This novel black-box web vulnerability scanner attempts to infer the state machine of the web application.

It was first used for the paper Enemy of the State: A State-Aware Black-Box Web Vulnerability Scanner.

The code is proof-of-concept and demonstrates state machine inference of a web application.

It possibly contains lots of bugs and is terrible written. Reader beware.

The frontend crawler is htmlunit 2.8. However, we had to patch htmlunit to include functionality. I believe it was the ability to click a link without executing JavaScript.

Anyway, there are two was of interfacing the java/htmlunit crawler to the python backend.

jcc and jython

For our experiments we used jython and the corresponding jython branch because jcc was having out-of-memory issues. But I'll leave the two ways of installing/running here.
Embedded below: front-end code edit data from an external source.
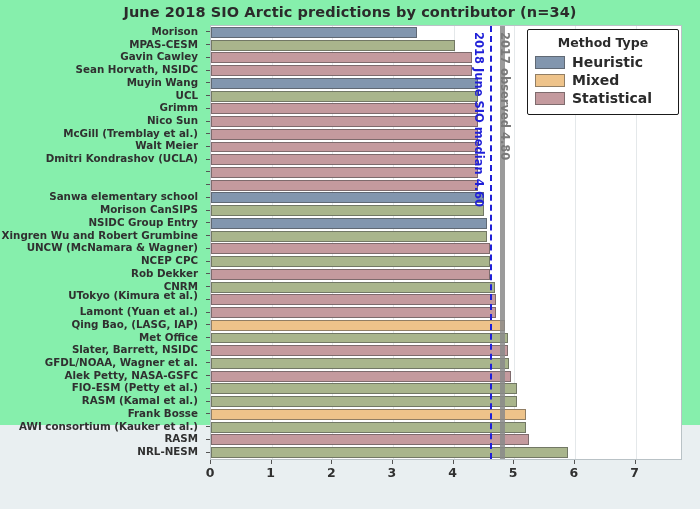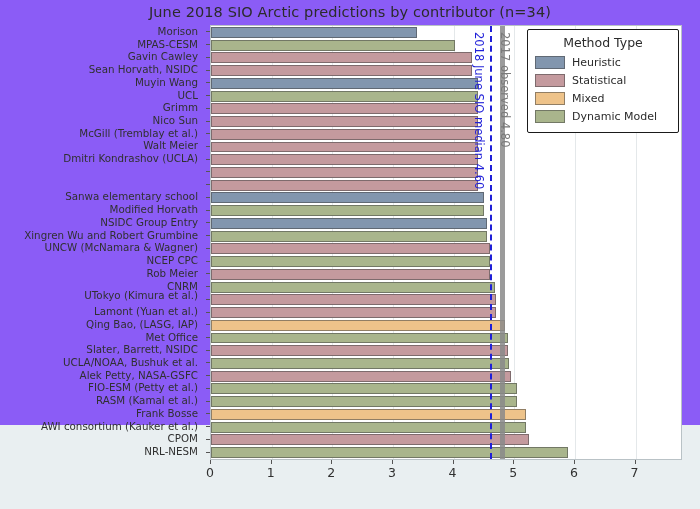--- a/index.html
+++ b/index.html
@@ -14,7 +14,8 @@
   #figure {
     position: relative;
     width: 700px; height: 425px;
-    background: #8b5cf6;
+    background: #86efac;
+    font-weight: bold;
   }
   
   #chart-title {

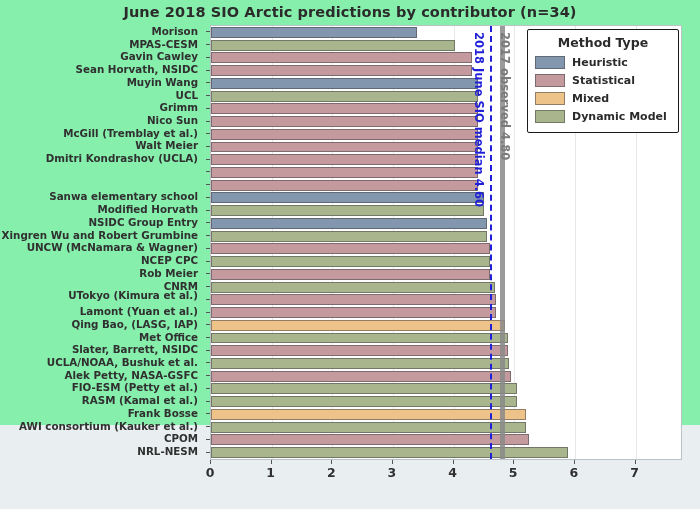--- a/index.html
+++ b/index.html
@@ -153,7 +153,7 @@
     flex: 0 0 auto;
   }
   .legend-label {
-    font-size: 11px;
+    font-size: 14px;
     color: #2b2b2b;
     white-space: nowrap;
   }

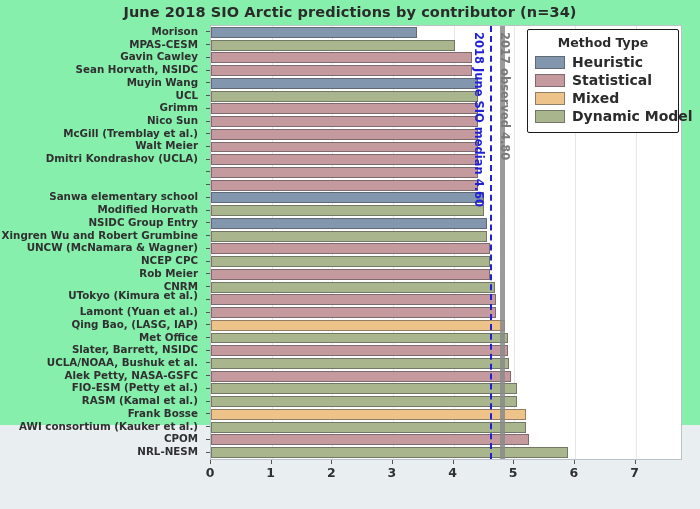--- a/index.html
+++ b/index.html
@@ -384,12 +384,12 @@
           <span class="legend-label">Heuristic</span>
         </div>
         <div class="legend-item">
+          <span class="legend-swatch" style="background: rgb(238, 195, 138);"></span>
+          <span class="legend-label">Mixed</span>
+        </div>
+        <div class="legend-item">
           <span class="legend-swatch" style="background: rgb(196, 154, 158);"></span>
           <span class="legend-label">Statistical</span>
-        </div>
-        <div class="legend-item">
-          <span class="legend-swatch" style="background: rgb(238, 195, 138);"></span>
-          <span class="legend-label">Mixed</span>
         </div>
         <div class="legend-item">
           <span class="legend-swatch" style="background: rgb(169, 181, 140);"></span>

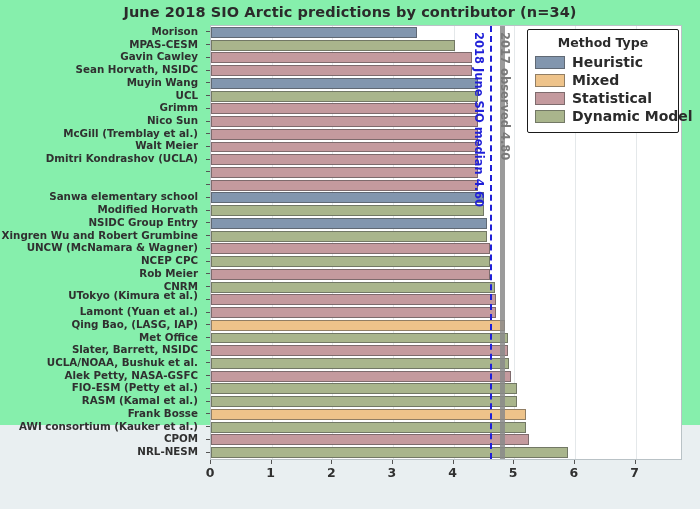--- a/index.html
+++ b/index.html
@@ -391,10 +391,6 @@
           <span class="legend-swatch" style="background: rgb(196, 154, 158);"></span>
           <span class="legend-label">Statistical</span>
         </div>
-        <div class="legend-item">
-          <span class="legend-swatch" style="background: rgb(169, 181, 140);"></span>
-          <span class="legend-label">Dynamic Model</span>
-        </div>
       </div>
   </div>
 

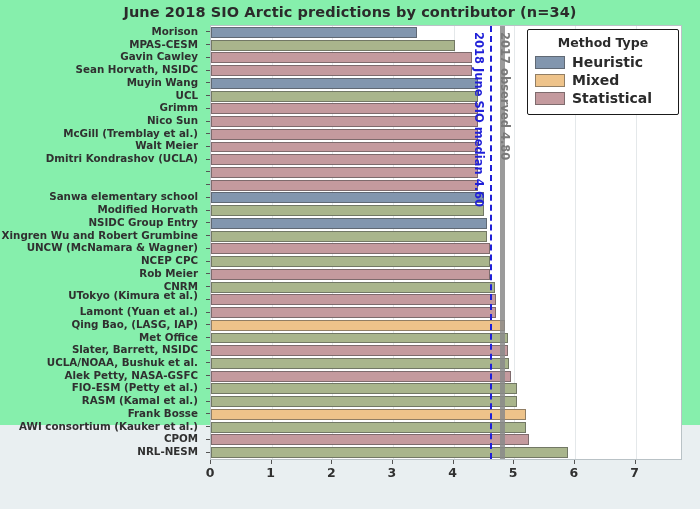--- a/index.html
+++ b/index.html
@@ -314,7 +314,7 @@
       <div class="ytick" style="top: 159.191px;"></div>
       <div class="ylabel" style="top: 166.426px;">Sanwa elementary school</div>
       <div class="ytick" style="top: 171.926px;"></div>
-      <div class="ylabel" style="top: 179.162px;">Modified Horvath</div>
+      <div class="ylabel" style="top: 179.162px;">Morison CanSIPS</div>
       <div class="ytick" style="top: 184.662px;"></div>
       <div class="ylabel" style="top: 191.897px;">NSIDC Group Entry</div>
       <div class="ytick" style="top: 197.397px;"></div>

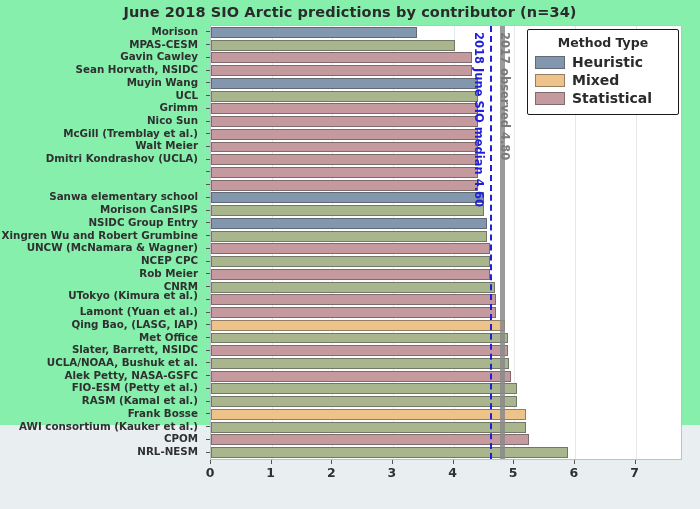--- a/index.html
+++ b/index.html
@@ -324,7 +324,7 @@
       <div class="ytick" style="top: 222.868px;"></div>
       <div class="ylabel" style="top: 230.103px;">NCEP CPC</div>
       <div class="ytick" style="top: 235.603px;"></div>
-      <div class="ylabel" style="top: 242.838px;">Rob Meier</div>
+      <div class="ylabel" style="top: 242.838px;">Rob Dekker</div>
       <div class="ytick" style="top: 248.338px;"></div>
       <div class="ylabel" style="top: 255.574px;">CNRM</div>
       <div class="ytick" style="top: 261.074px;"></div>

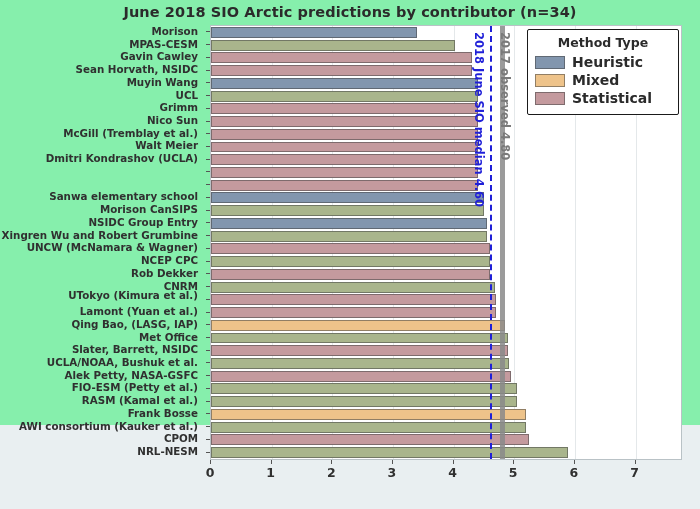--- a/index.html
+++ b/index.html
@@ -338,7 +338,7 @@
       <div class="ytick" style="top: 312.015px;"></div>
       <div class="ylabel" style="top: 319.25px;">Slater, Barrett, NSIDC</div>
       <div class="ytick" style="top: 324.75px;"></div>
-      <div class="ylabel" style="top: 331.985px;">UCLA/NOAA, Bushuk et al.</div>
+      <div class="ylabel" style="top: 331.985px;">GFDL/NOAA, Wagner et al.</div>
       <div class="ytick" style="top: 337.485px;"></div>
       <div class="ylabel" style="top: 344.721px;">Alek Petty, NASA-GSFC</div>
       <div class="ytick" style="top: 350.221px;"></div>

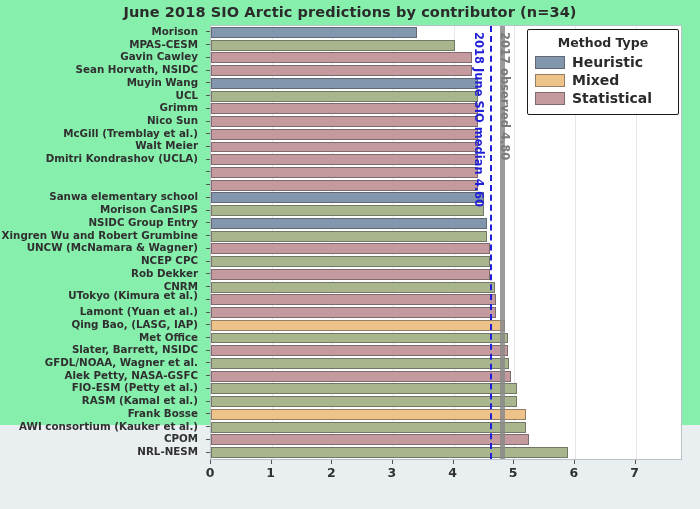--- a/index.html
+++ b/index.html
@@ -350,7 +350,7 @@
       <div class="ytick" style="top: 388.426px;"></div>
       <div class="ylabel" style="top: 395.662px;">AWI consortium (Kauker et al.)</div>
       <div class="ytick" style="top: 401.162px;"></div>
-      <div class="ylabel" style="top: 408.397px;">CPOM</div>
+      <div class="ylabel" style="top: 408.397px;">RASM</div>
       <div class="ytick" style="top: 413.897px;"></div>
       <div class="ylabel" style="top: 421.132px;">NRL-NESM</div>
       <div class="ytick" style="top: 426.632px;"></div>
As mentioned above, understand that there are two ways of running the crawler: jcc and jython.

The git master branch is for jcc and the jython branch is for jython.

Note that I haven't run the scanner in this mode in a while, so these may be wrong.
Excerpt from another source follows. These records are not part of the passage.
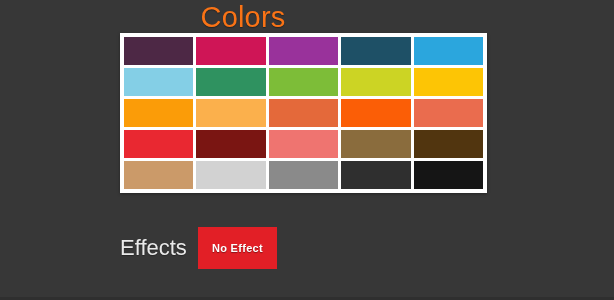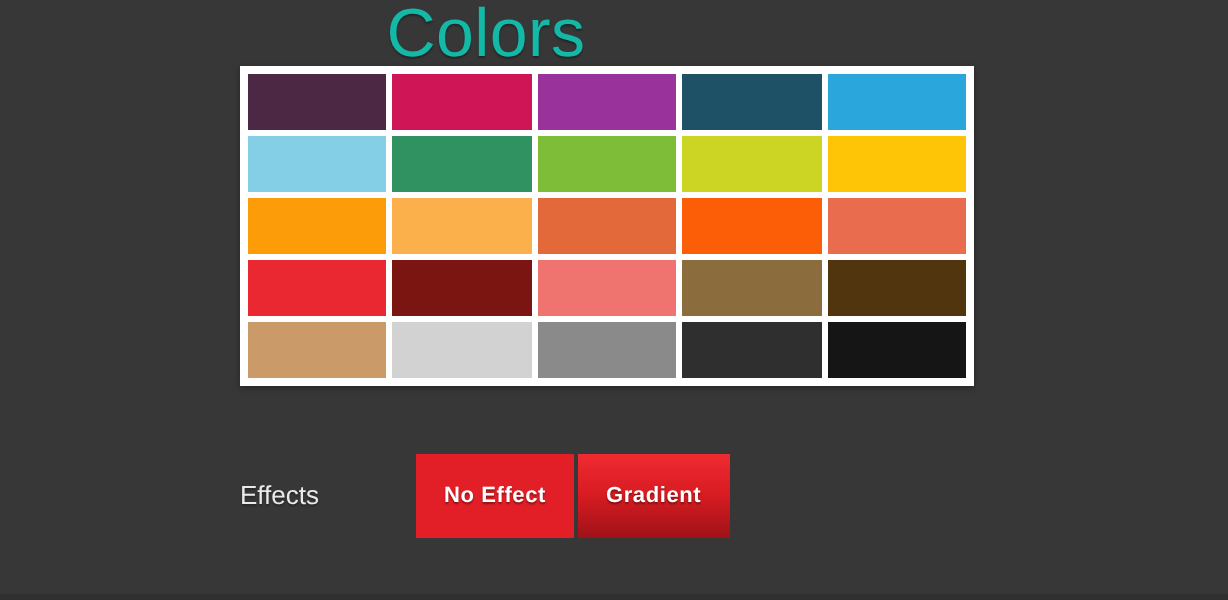--- a/index.html
+++ b/index.html
@@ -30,8 +30,8 @@
     left: 0;
     width: 486px;
     text-align: center;
-    color: #14b8a6;
-    font-size: 34px;
+    color: #f97316;
+    font-size: 29px;
     font-weight: 400;
     letter-spacing: 0.2px;
     line-height: 32px;

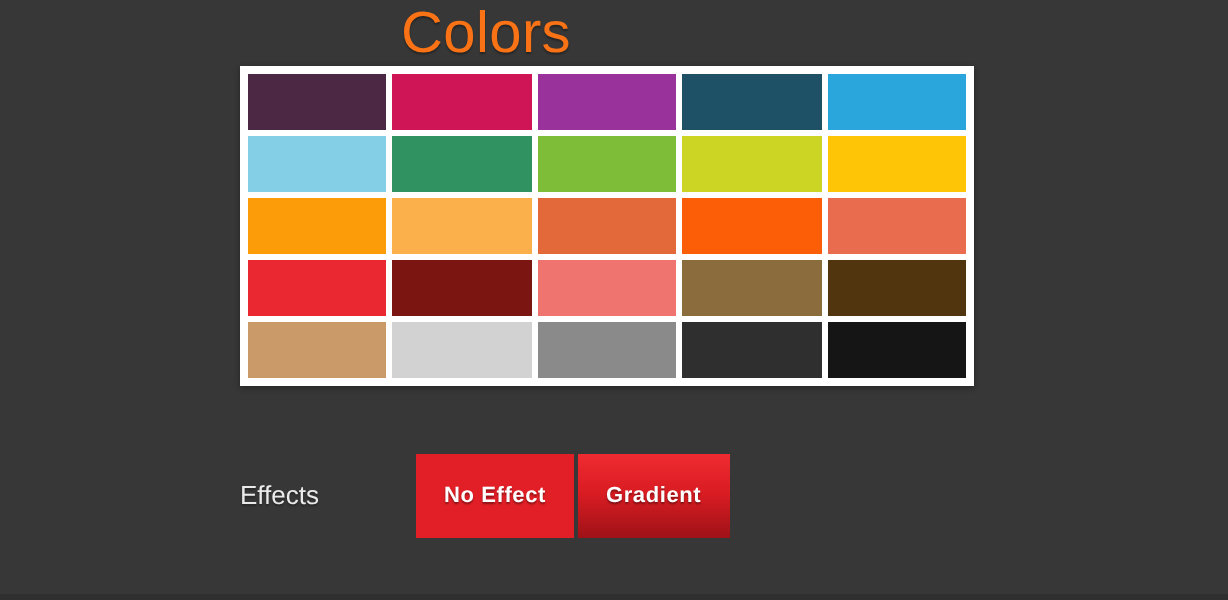--- a/index.html
+++ b/index.html
@@ -77,7 +77,7 @@
 
   #effects-label {
     color: #eaeaea;
-    font-size: 13px;
+    font-size: 22px;
     font-weight: 400;
     width: 78px;
     line-height: 44px;

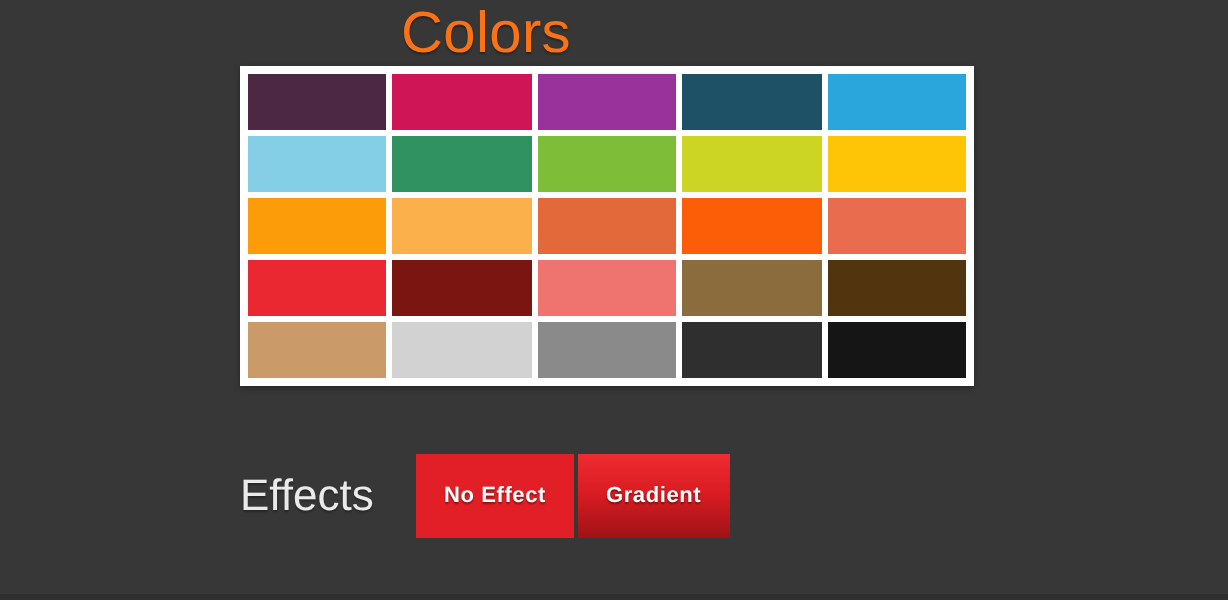--- a/index.html
+++ b/index.html
@@ -88,7 +88,7 @@
     display: flex;
     align-items: center;
     height: 42px;
-    margin-left: 10px;
+    margin-left: 0;
   }
 
   .effect-button {

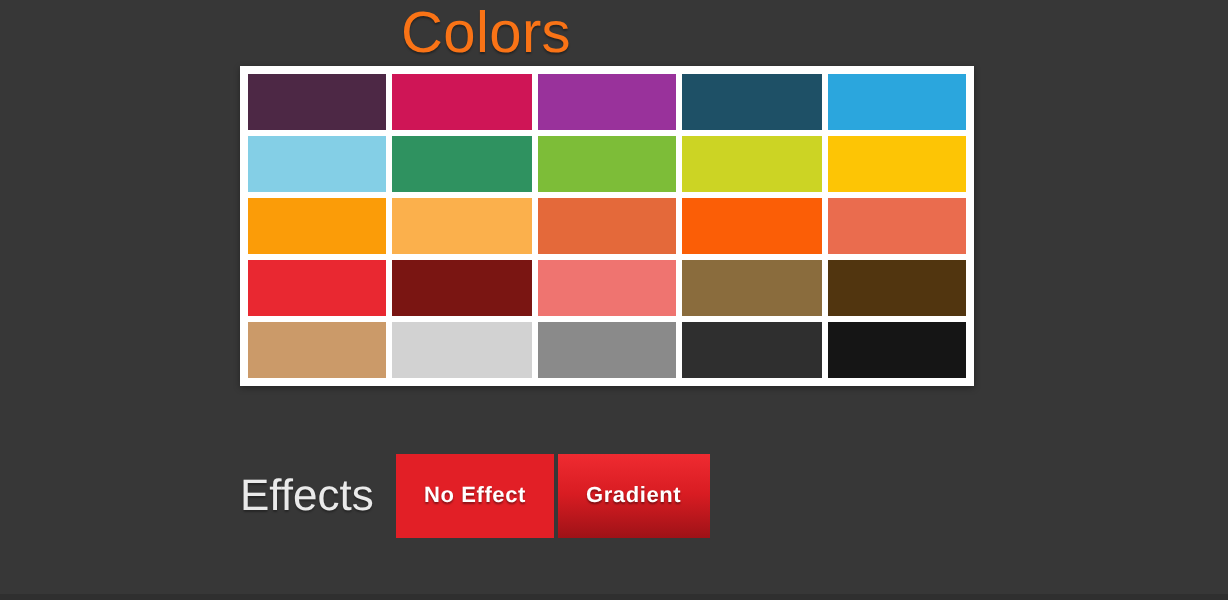--- a/index.html
+++ b/index.html
@@ -183,9 +183,6 @@
         <button class="effect-button eff-none">
           <span>No Effect</span>
         </button>
-        <button class="effect-button eff-gradient">
-          <span>Gradient</span>
-        </button>
       </div>
   </div>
• Install the correct python egg in jcc_eggs. (If there isn't one available for your platform, let me know and I'll try to add one.)

• python crawler2.py "http://example.com"

• Packages to install

Here are the ubuntu packages to install: openjdk-7-jre-headless jython

• Important note

Your java version must be OpenJDK IcedTea >= 2.3.12 and Jython >= 2.5.2.

The jython version does not work in Ubuntu 12.04. However, it does work in Ubuntu 13.10. I'm not sure why it doesn't work, and at this point it's not worth spending the time to investigate further.

• Switch to the jython git branch git checkout jython

• Run the following command to tell jython to use the following htmlunit jars:

  export JYTHONPATH=./lib/apache-mime4j-0.6.jar:./lib/commons-codec-1.4.jar:./lib/commons-collections-3.2.1.jar:./lib/commons-io-1.4.jar:./lib/commons-lang-2.4.jar:./lib/commons-logging-1.1.1.jar:./lib/cssparser-0.9.5.jar:./lib/htmlunit-2.8.jar:./lib/htmlunit-core-js-2.8.jar:./lib/httpclient-4.0.1.jar:./lib/httpcore-4.0.1.jar:./lib/httpmime-4.0.1.jar:./lib/nekohtml-1.9.14.jar:./lib/sac-1.3.jar:./lib/serializer-2.7.1.jar:./lib/xalan-2.7.1.jar:./lib/xercesImpl-2.9.1.jar:./lib/xml-apis-1.3.04.jar

• jython crawler2.py "http://example.com"

• -F - Do not fuzz the application.

• -R - Command to reset the given web application to the initial state.

• -D - Debug level logging.

• -l - Logfile. Otherwise it's stdout.

• -s - Write state graph.

• -d - Directory to dump all the HTTP requests and responses. Can take up a lot of space.

The fuzzing components are taken from w3af.